As suspeitas de irregularidades em contratos da construtora Delta, declarada inidônea pela Controladoria-Geral da União (CGU) em 2012, resultaram no que ficou conhecido como "faxina" no Departamento Nacional de Infraestrutura e Transporte (Dnit). Na ocasião, o processo de relicitação de contratos derrubou os investimentos.

Alternativas

De 2004 a 2014, a União pagou R$ 11,4 bilhões às empreiteiras citadas nas investigações da Lava Jato, segundo a organização Contas Abertas. A tese de que o país "para" interessa às empreiteiras, mas há quem acredite que existam alternativas, entre elas dar mais espaço a empresas médias, muitas vezes "engolidas" pelas gigantes nas licitações, e abrir o mercado a empresas estrangeiras.

Ações caíram 73% desde 2008

A euforia provocada pelos rumores da escolha de Joaquim Levy para o Ministério da Fazenda fez as ações da Petrobras dispararem quase 12% na sexta-feira. Ainda assim, o desempenho na Bolsa da estatal está distante de seus melhores momentos.

As ações preferenciais caíram 16% desde o início do ano.
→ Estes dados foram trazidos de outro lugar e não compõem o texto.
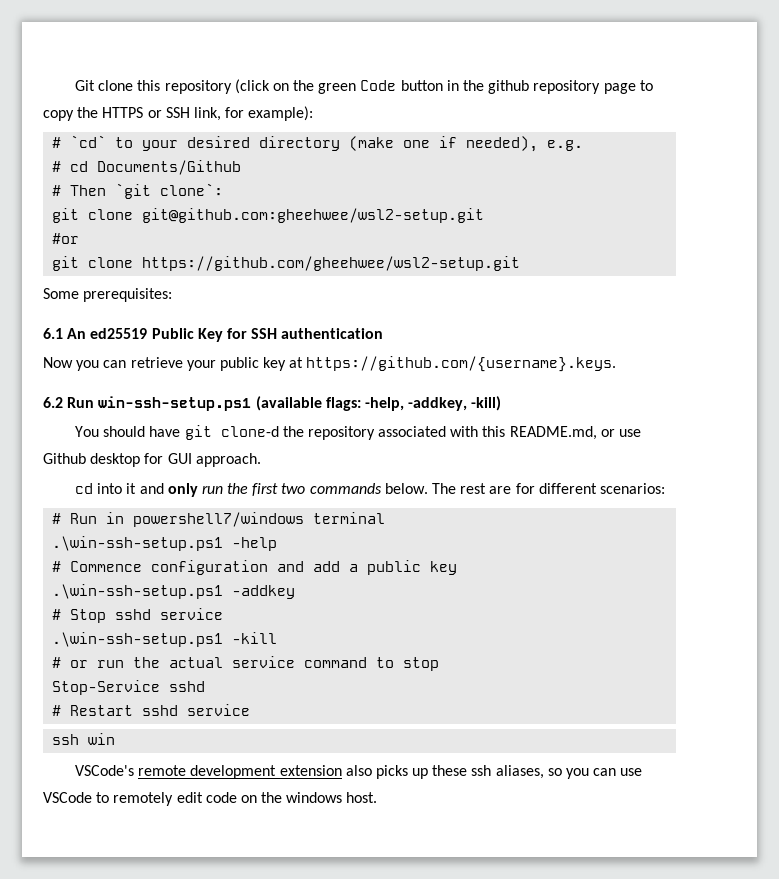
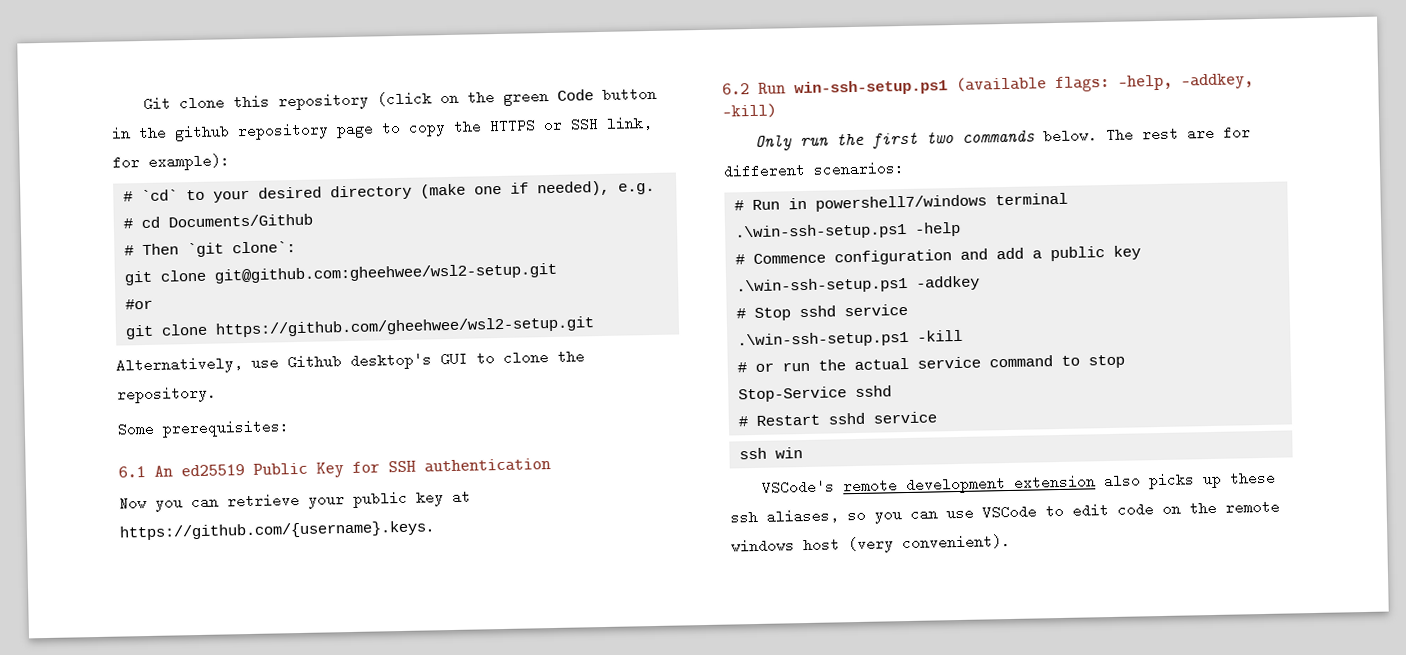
(521, 263) none -> [116,349,585,375] [117,385,217,404] // Alternatively, use Github desktop's GUI to clone the repository.
[74,425,641,440] [43,453,261,467] [74,483,198,497] You should have git clone-d the repository associated with this README.md, or use Github desktop for GUI approach. // cd into it and only -> [755,134,794,151] Only
[113,792,174,806] remotely -> (1064, 511) none
[286,792,378,803] windows host. -> [1225,499,1280,515] [731,533,1011,554] remote windows host (very convenient).

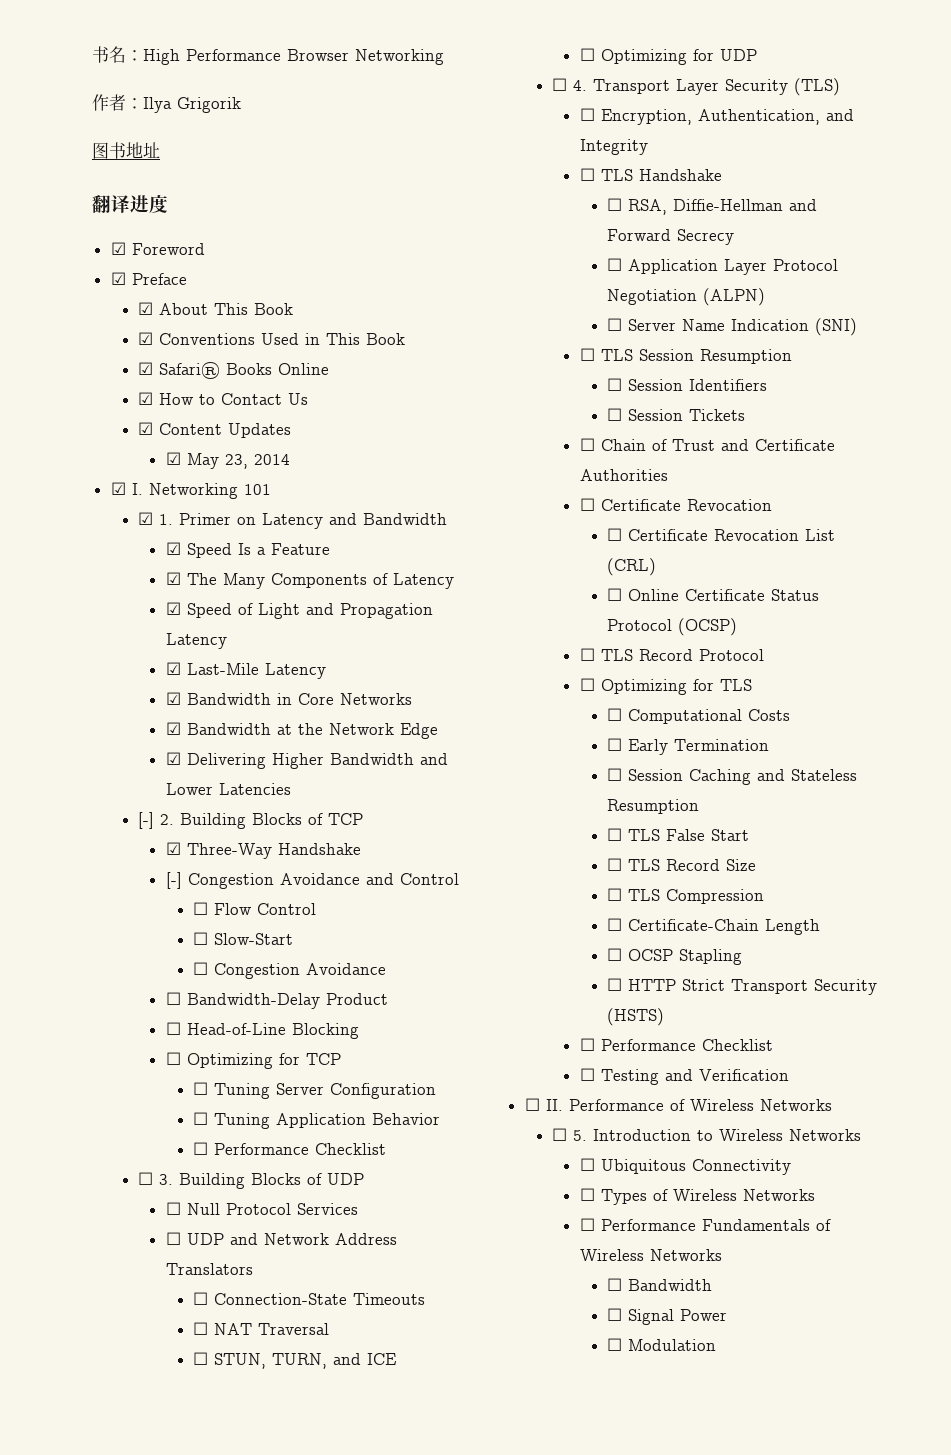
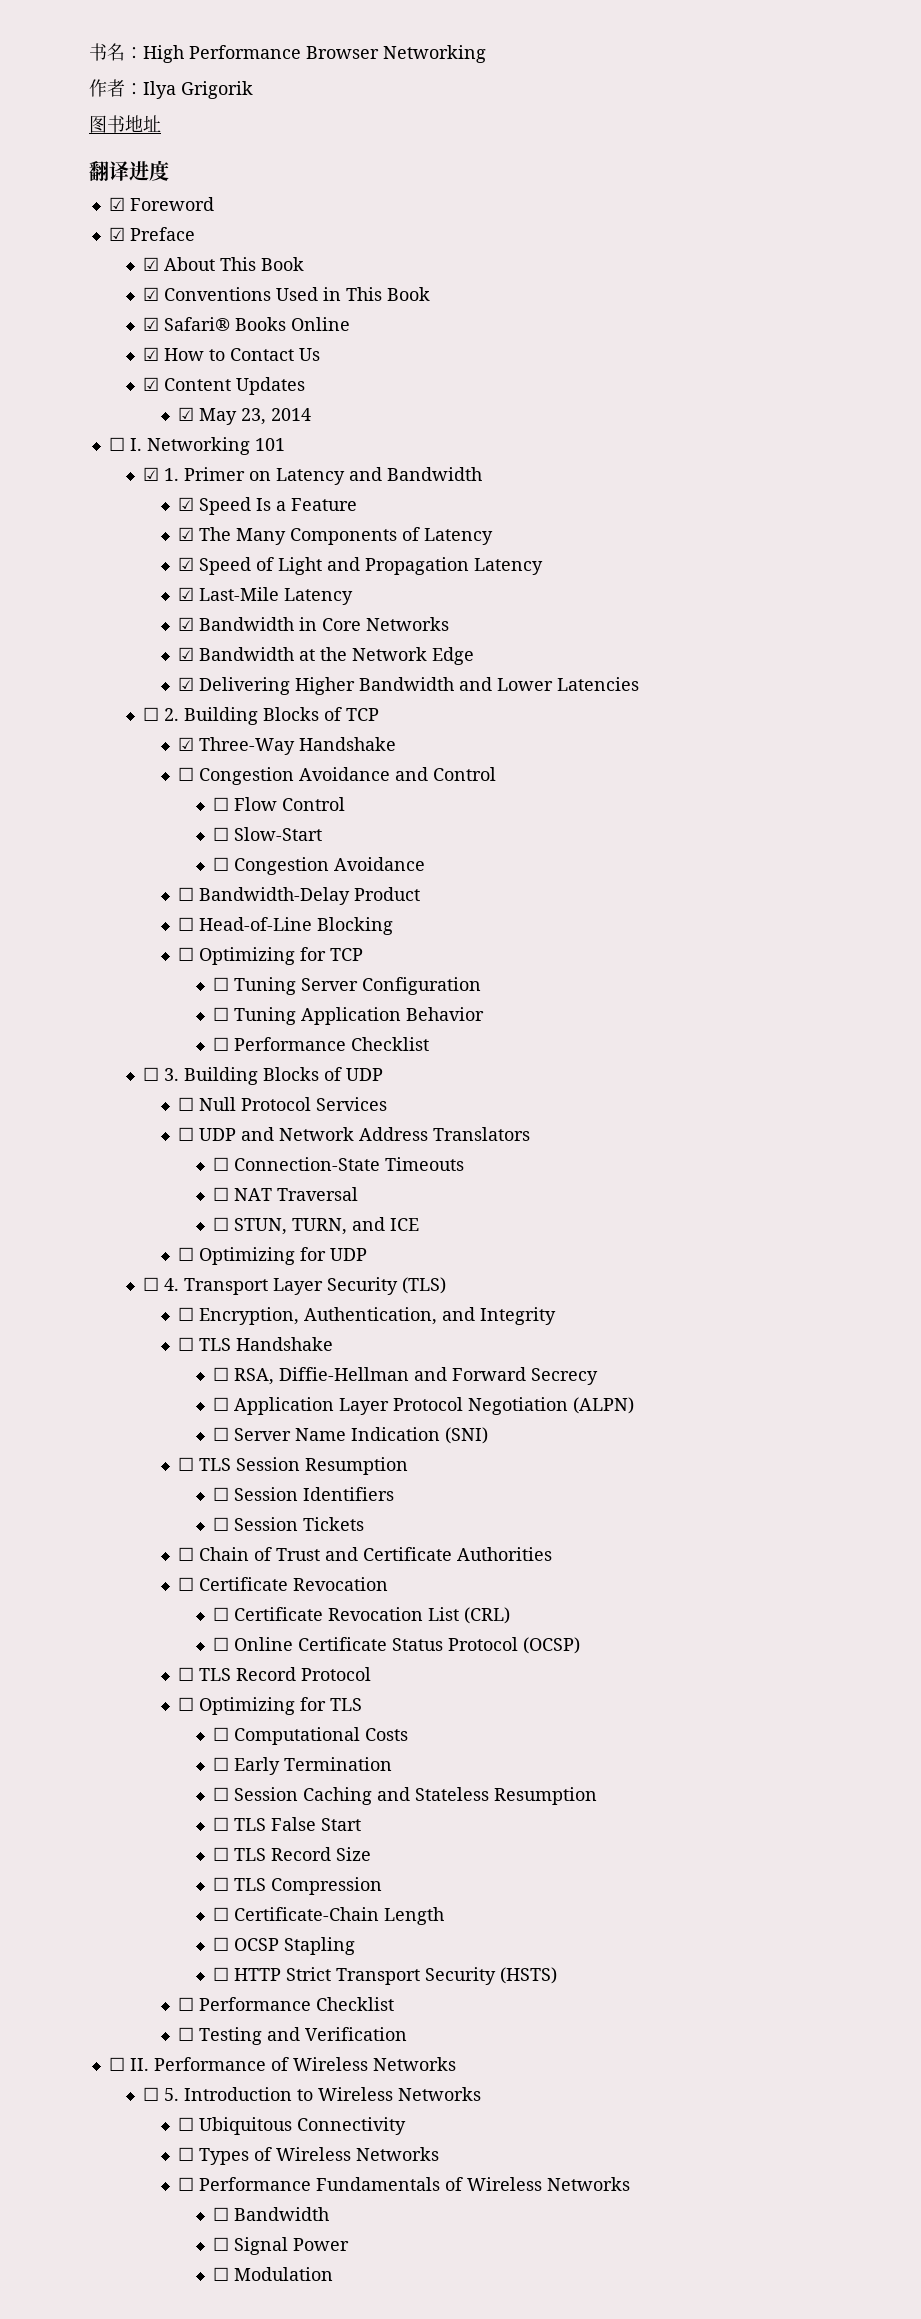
[110,482,126,495] ☑ -> [108,437,125,451] ☐
[138,812,155,829] [-] -> [143,707,160,721] ☐
[165,872,182,889] [-] -> [178,767,195,781] ☐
Papéis comprados na megacapitalização da companhia, em 2010, acumulam perdas de 46%. Em relação ao valor recorde atingido em 21 de maio de 2008, de R$ 52,51, a desvalorização chega a 73%. Naquela ocasião, o valor de mercado da petroleira alcançou US$ 309,5 bilhões. Na sexta-feira, estava em US$ 71,5 bilhões.

"Para quem tem ações, recomendamos esperar. Se vender agora, vai pegar preços que estão entre os mais baixos dos últimos dez anos. Para quem não tem, sugerimos que continue assim por enquanto, porque o cenário deve seguir conturbado", diz Antônio Marmo, planejador financeiro da Praisce Capital.
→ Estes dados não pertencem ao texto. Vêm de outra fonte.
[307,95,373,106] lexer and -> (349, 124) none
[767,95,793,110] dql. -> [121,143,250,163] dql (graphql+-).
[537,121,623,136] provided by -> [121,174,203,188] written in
O empresário Gastão Luiz Mendes e Silva, que investe na Bolsa há oito anos, é mais otimista. Depois de aproveitar o "rally eleitoral" para conseguir alguns ganhos de curto prazo, ele mantém ações da Petrobras. "Penso no médio prazo. As perspectivas são boas, até pelas reservas de petróleo da empresa. E acho que a governança vai melhorar depois do escândalo", diz.

A avaliação dele é parecida com a do Deutsche Bank, que na quinta-feira recomendou a compra de ações da companhia com o argumento de que, dentre todas as petroleiras, a Petrobras terá o maior aumento de produção nos próximos anos. Aliás, de 17 bancos e corretoras consultados pela Bloomberg, cinco recomendam a compra dos papéis e doze, manutenção. Nenhum sugere a venda.